Review of Netflix’s Easy

On September 22, Netflix released a revolutionary new anthology-style show called Easy, written and directed by Joe Swanberg. Formatted in eight episodes, each one watches like a miniature film, a twenty-minute snapshot into the lives of “typical” Chicagoans. The series incorporates a flow of characters that are the focus of one single episode and appear earlier or later in the show, creating a vast network of relationships and links that echo the nuances of real, unimprovised life. In fact, Swanberg uses an outline-based technique for most of his works, leaving the specific dialogue up to the actors. This method creates a casual, relatable atmosphere that seems as though the audience is watching in real time, without cameras or crews.

The technique has a dual function. Life is unglamorous, and is depicted as so in Easy, but to a point where some might feel bored or unentertained. This is not a Gossip Girl type show where characters are meticulously groomed before each sequence; the actors in Easy appear completely organically, as though people wandered on screen from the street. There is barely any context for each episode, but it works; the stories dive immediately in, panning across crowded concerts, exposed legs, and eclectic apartments. It’s like spending twenty-odd minutes catching a rare glimpse into a stranger’s life, learning about their quirks, their jobs, their hobbies, or their relationships. Easy generally focuses on love, sometimes reduced to sex, and how it functions in life. It can take a backseat, acting as a simple addition rather than the core of the story; it can appear in familial, brotherly love, or in married couples seeking some spice.

In an interview with The Daily Beast, Swanberg spoke about the filming process and its snapshot form, and how he had “never felt as constantly invigorated throughout a production.” Indeed, the energy and fast pace is tangible as actors fall quickly into roles that they’ve helped to create. The spontaneity makes real, human connections. “In a dream scenario, they [the actors] connect very strongly with the character and they’re willing to bring a lot of their own life and experience to the character,” Swanberg said. His collaboration with the actors breathes life into stories that might seem too “normal” on the surface.
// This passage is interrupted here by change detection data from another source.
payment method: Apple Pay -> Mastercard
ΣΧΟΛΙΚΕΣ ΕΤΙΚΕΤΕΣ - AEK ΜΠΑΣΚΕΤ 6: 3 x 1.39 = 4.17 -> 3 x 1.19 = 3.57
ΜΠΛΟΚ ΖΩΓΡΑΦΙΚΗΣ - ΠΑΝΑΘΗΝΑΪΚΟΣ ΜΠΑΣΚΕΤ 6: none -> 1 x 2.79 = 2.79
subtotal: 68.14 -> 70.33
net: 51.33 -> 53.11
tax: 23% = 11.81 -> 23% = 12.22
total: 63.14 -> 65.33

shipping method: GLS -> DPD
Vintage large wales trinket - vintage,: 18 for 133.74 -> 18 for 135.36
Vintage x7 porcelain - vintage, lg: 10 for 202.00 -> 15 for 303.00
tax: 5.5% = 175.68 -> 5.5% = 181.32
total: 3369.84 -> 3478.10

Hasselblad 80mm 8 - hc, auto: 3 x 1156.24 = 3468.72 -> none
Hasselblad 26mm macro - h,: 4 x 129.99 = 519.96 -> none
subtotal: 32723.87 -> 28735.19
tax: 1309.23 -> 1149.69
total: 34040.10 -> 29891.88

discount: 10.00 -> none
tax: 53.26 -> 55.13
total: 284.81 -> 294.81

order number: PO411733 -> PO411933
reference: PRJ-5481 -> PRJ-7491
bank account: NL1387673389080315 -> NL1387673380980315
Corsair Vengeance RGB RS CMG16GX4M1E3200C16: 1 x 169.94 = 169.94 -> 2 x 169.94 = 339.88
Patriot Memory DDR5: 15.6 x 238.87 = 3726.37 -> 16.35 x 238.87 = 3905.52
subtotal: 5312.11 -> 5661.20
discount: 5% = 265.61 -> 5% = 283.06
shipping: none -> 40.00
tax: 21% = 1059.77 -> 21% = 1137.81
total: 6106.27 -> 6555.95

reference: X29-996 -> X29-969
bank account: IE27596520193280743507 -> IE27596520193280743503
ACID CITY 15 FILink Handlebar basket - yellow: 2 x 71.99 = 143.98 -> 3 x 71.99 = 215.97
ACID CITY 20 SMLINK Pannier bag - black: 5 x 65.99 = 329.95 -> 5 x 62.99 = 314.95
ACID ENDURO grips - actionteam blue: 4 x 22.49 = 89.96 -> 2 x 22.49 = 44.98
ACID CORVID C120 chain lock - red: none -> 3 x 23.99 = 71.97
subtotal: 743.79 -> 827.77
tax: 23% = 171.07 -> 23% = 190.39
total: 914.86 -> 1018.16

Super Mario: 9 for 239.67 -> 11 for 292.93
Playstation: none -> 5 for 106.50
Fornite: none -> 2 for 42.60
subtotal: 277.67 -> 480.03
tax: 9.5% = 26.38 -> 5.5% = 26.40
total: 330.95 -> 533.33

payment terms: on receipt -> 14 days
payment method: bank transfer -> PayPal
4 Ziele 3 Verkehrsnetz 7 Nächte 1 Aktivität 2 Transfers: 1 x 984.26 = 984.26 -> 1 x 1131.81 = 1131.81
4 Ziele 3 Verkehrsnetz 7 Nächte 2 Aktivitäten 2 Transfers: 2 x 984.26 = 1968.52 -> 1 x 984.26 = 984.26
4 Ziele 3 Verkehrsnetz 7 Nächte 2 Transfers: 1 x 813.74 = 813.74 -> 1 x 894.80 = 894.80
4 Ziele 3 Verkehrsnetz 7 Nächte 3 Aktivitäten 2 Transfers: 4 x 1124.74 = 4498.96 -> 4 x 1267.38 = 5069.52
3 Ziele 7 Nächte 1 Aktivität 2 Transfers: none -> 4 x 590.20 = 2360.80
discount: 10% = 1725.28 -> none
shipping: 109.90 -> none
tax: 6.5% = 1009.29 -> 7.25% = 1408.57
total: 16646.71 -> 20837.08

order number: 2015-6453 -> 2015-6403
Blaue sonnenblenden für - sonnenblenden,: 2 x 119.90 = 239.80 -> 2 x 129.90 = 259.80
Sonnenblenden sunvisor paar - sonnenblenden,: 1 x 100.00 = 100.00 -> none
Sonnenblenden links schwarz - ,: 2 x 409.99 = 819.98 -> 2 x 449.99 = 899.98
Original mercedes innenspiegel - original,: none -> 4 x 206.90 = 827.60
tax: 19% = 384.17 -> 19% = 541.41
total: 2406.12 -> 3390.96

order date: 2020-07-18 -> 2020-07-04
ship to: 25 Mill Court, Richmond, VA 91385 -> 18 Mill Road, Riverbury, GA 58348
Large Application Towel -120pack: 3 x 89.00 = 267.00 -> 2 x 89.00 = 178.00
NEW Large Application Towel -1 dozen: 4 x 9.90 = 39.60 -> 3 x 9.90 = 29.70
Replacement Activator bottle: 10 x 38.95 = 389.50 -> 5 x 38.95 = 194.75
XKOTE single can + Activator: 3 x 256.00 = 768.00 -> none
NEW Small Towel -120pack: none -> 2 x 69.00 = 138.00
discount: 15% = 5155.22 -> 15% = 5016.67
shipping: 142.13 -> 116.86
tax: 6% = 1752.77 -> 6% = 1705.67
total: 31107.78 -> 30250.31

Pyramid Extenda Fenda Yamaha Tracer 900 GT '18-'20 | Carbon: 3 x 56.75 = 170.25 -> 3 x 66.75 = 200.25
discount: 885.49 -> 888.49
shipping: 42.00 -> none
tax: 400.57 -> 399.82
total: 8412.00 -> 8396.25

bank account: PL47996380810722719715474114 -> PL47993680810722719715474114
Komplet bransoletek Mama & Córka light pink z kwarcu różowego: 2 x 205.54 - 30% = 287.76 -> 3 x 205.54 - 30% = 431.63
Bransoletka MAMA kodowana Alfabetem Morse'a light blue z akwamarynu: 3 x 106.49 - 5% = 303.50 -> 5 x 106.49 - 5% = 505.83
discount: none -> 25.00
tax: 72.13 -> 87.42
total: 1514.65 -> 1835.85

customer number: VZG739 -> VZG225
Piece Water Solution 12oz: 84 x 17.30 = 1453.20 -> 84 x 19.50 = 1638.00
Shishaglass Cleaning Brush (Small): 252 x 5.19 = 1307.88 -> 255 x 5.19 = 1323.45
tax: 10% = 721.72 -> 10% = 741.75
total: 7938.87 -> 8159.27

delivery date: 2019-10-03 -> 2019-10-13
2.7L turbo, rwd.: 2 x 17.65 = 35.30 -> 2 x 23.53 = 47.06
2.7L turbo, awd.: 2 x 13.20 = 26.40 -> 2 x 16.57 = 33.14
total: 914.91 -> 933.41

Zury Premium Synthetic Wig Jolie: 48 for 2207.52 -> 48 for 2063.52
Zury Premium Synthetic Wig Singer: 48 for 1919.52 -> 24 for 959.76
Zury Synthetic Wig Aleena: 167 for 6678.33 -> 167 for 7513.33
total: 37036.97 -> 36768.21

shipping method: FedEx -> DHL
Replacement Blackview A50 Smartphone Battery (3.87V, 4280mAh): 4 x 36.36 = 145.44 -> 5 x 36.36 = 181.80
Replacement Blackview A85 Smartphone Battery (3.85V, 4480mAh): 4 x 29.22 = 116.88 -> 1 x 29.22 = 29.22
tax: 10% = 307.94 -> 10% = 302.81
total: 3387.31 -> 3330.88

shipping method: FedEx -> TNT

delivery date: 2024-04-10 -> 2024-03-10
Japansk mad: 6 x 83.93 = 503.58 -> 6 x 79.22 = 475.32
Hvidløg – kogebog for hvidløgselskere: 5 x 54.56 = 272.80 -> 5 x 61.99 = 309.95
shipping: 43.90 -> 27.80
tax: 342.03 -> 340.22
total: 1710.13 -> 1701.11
The nonlinear construction of the series (meaning that episodes can be watched separately, without any context) and the varied focus on love, makes it believable. Love doesn’t appear as a fairytale ending in each snapshot. The show depicts it as messy, hurting, spontaneous, beautiful, and complicated: in short, as love presents itself in real life. It’s refreshing to delve into these crafted worlds, each boasting their own intricacies and nuances that truly mimic life. For those wishing to watch the glamorous fabrication of life with painfully perfect characters, Easy might not appeal. It’s gritty in a relaxed sort of way, creating intimacy between the actors and the audience. Recommended for your next Netflix and Chill or as a quick study break, though maybe not in public (lots of nudity included).